The accomplice question may either be decided by the court or the jury,
depending on the nature of the record. “When the facts are not in dispute or
susceptible to different inferences,” the court decides the issue as a matter of
law. Id. When the facts are disputed or susceptible to different inferences, the
question is one of fact for the jury.
Once a witness is found to be an
accomplice, the testimony of that witness will not support a conviction unless it is
corroborated by other evidence. Iowa R. Crim.
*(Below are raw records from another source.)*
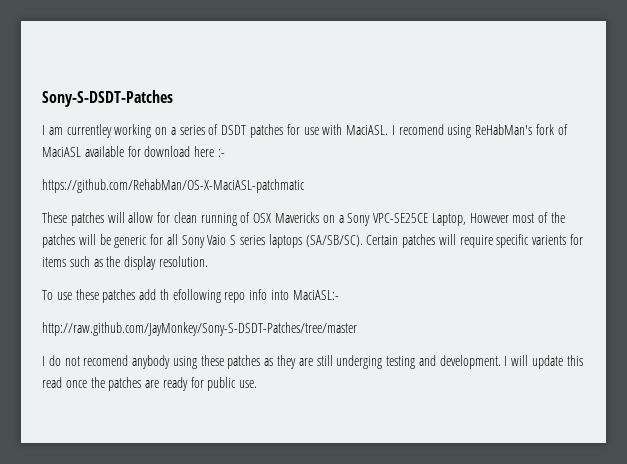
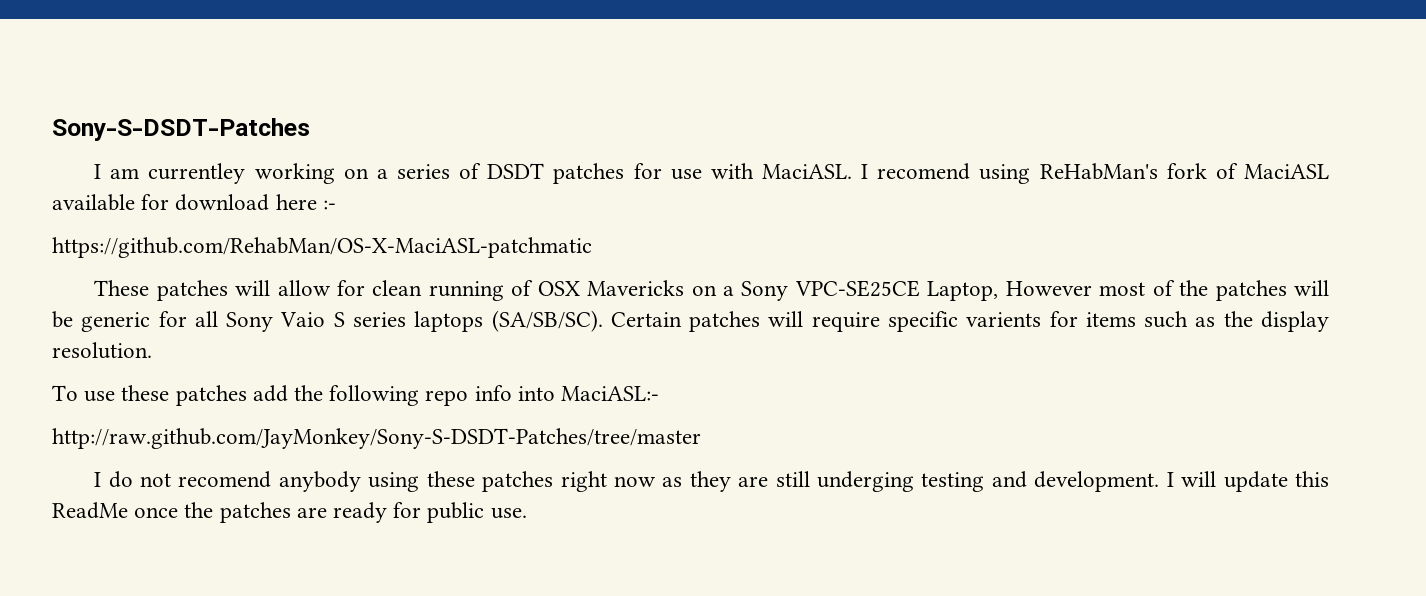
- To use these patches add th efollowing repo info into MaciASL:-
+ To use these patches add the following repo info into MaciASL:-
- I do not recomend anybody using these patches as they are still underging testing and development.
+ I do not recomend anybody using these patches right now as they are still underging testing and development.
- I will update this read once the patches are ready for public use.
+ I will update this ReadMe once the patches are ready for public use.

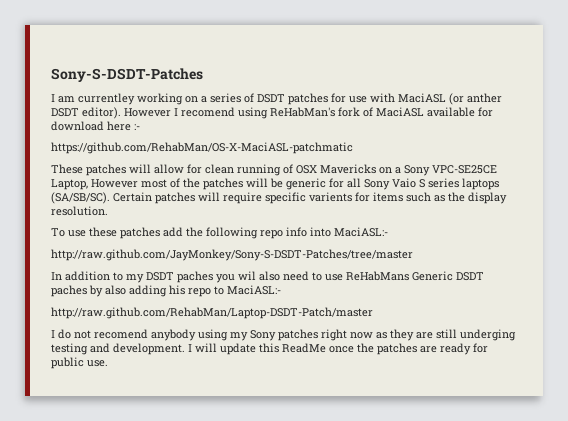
- I am currentley working on a series of DSDT patches for use with MaciASL. I recomend using ReHabMan's fork of MaciASL available for download here :-
+ I am currentley working on a series of DSDT patches for use with MaciASL (or anther DSDT editor). However I recomend using ReHabMan's fork of MaciASL available for download here :-
+ In addition to my DSDT paches you wil also need to use ReHabMans Generic DSDT paches by also adding his repo to MaciASL:-
+ http://raw.github.com/RehabMan/Laptop-DSDT-Patch/master
- I do not recomend anybody using these patches right now as they are still underging testing and development.
+ I do not recomend anybody using my Sony patches right now as they are still underging testing and development.

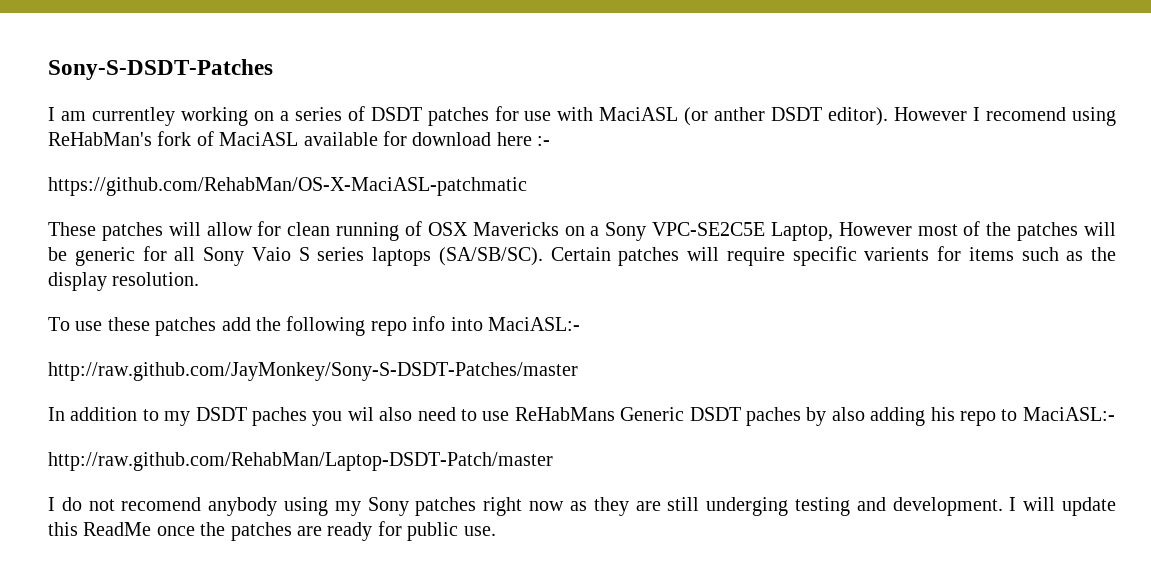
- These patches will allow for clean running of OSX Mavericks on a Sony VPC-SE25CE Laptop, However most of the patches will be generic for all Sony Vaio S series laptops (SA/SB/SC).
+ These patches will allow for clean running of OSX Mavericks on a Sony VPC-SE2C5E Laptop, However most of the patches will be generic for all Sony Vaio S series laptops (SA/SB/SC).
- http://raw.github.com/JayMonkey/Sony-S-DSDT-Patches/tree/master
+ http://raw.github.com/JayMonkey/Sony-S-DSDT-Patches/master

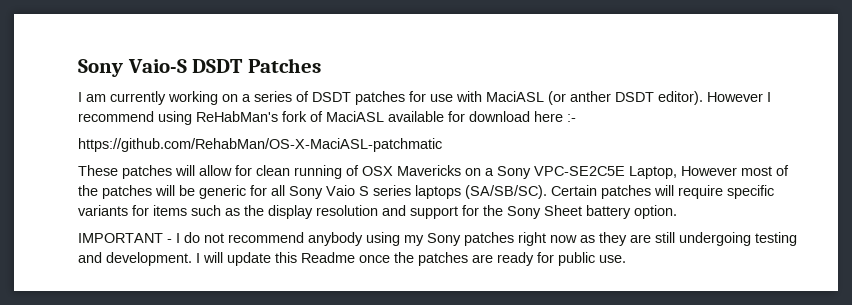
- Sony-S-DSDT-Patches
+ Sony Vaio-S DSDT Patches
- I am currentley working on a series of DSDT patches for use with MaciASL (or anther DSDT editor).
+ I am currently working on a series of DSDT patches for use with MaciASL (or anther DSDT editor).
- However I recomend using ReHabMan's fork of MaciASL available for download here :-
+ However I recommend using ReHabMan's fork of MaciASL available for download here :-
- Certain patches will require specific varients for items such as the display resolution.
- To use these patches add the following repo info into MaciASL:-
- http://raw.github.com/JayMonkey/Sony-S-DSDT-Patches/master
- In addition to my DSDT paches you wil also need to use ReHabMans Generic DSDT paches by also adding his repo to MaciASL:-
- http://raw.github.com/RehabMan/Laptop-DSDT-Patch/master
- I do not recomend anybody using my Sony patches right now as they are still underging testing and development.
+ Certain patches will require specific variants for items such as the display resolution and support for the Sony Sheet battery option.
+ IMPORTANT - I do not recommend anybody using my Sony patches right now as they are still undergoing testing and development.
- I will update this ReadMe once the patches are ready for public use.
+ I will update this Readme once the patches are ready for public use.

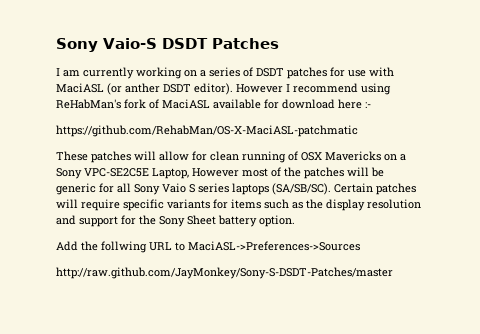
- IMPORTANT - I do not recommend anybody using my Sony patches right now as they are still undergoing testing and development. I will update this Readme once the patches are ready for public use.
+ Add the follwing URL to MaciASL->Preferences->Sources
+ http://raw.github.com/JayMonkey/Sony-S-DSDT-Patches/master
P. 2.21(3).
At the jury instruction conference, Truesdell’s trial attorney did not ask the
district court to decide the accomplice question as a matter of law. Accordingly,
the court did not instruct the jury that the witnesses were deemed accomplices
whose testimony would have to be corroborated. Instead, a jury instruction was
proffered which left it to the jury to decide whether the witnesses were
accomplices and which required corroborating evidence only if the jury found
they were. Truesdell’s attorney voiced “[n]o objection” to this instruction.
methamphetamine, possession of ephedrine and/or pseudoephedrine with intent
to manufacture, possession of anhydrous ammonia with intent to manufacture,
and tampering with anhydrous ammonia.
On appeal, Truesdell contends his trial attorney was ineffective in (1)
failing to request that the trial court determine two state witnesses to be
accomplices as a matter of law and (2) failing to request “an interrogatory for a
jury determination that their testimony required corroboration.” He asserts “[i]t
was possible for the jury to have determined that [the two witnesses] were not
accomplices” based on the jury instruction that was given, thereby dispensing
with the corroboration requirement.
To prevail on his ineffective-assistance-of-counsel claim, Truesdell must
show that counsel (1) breached an essential duty and (2) prejudice resulted.
Strickland v. Washington, 466 U.S. 668, 687, 104 S. Ct. 2052, 2064, 80 L. Ed. 2d
674, 693 (1984). Ordinarily, ineffective-assistance-of-counsel claims are best
resolved by preserving them for postconviction proceedings “to enable a
complete record to be developed and afford trial counsel an opportunity to
respond to the claim.” State v. Truesdell, 679 N.W.2d 611, 616 (Iowa 2004).
We believe this matter must be preserved for postconviction relief. First,
on the breach-of-duty prong, we cannot discern from counsel’s statements
whether he had strategic reasons for declining to request a finding and
instruction that the witnesses were accomplices as a matter of law. See State v.
Reyes, 744 N.W.2d 95, 103–04 (Iowa 2008) (stating the record was not
sufficiently developed to allow disposition on direct appeal as to whether a
particular limiting instruction should have been given, as “[c]ounsel may have had
strategic concerns for not seeking the instruction that [were] not illuminated in the
record on appeal”); Brewer v. State, 444 N.W.2d 77, 85 (Iowa 1989) (finding on
postconviction relief that decision not to request an accomplice instruction was a
reasonable trial strategy).
Second, we cannot find an absence of Strickland
prejudice based on the trial record. See State v. McKettrick, 480 N.W.2d 52, 56
(Iowa 1992) (“[A] reviewing court can affirm a conviction on direct appeal if the
defendant has failed to prove prejudice, without deciding whether counsel’s
representation was incompetent.”); cf. Barnes, 791 N.W.2d at 824 n.2 (finding no
need to preserve a claim that a trial attorney was ineffective in failing to request
an accomplice corroboration instruction because, after reviewing “the evidence
introduced at trial,” it could determine there was no Strickland prejudice).
We affirm Truesdell’s judgment and sentence and preserve his ineffectiveassistance-of-counsel claims for postconviction relief.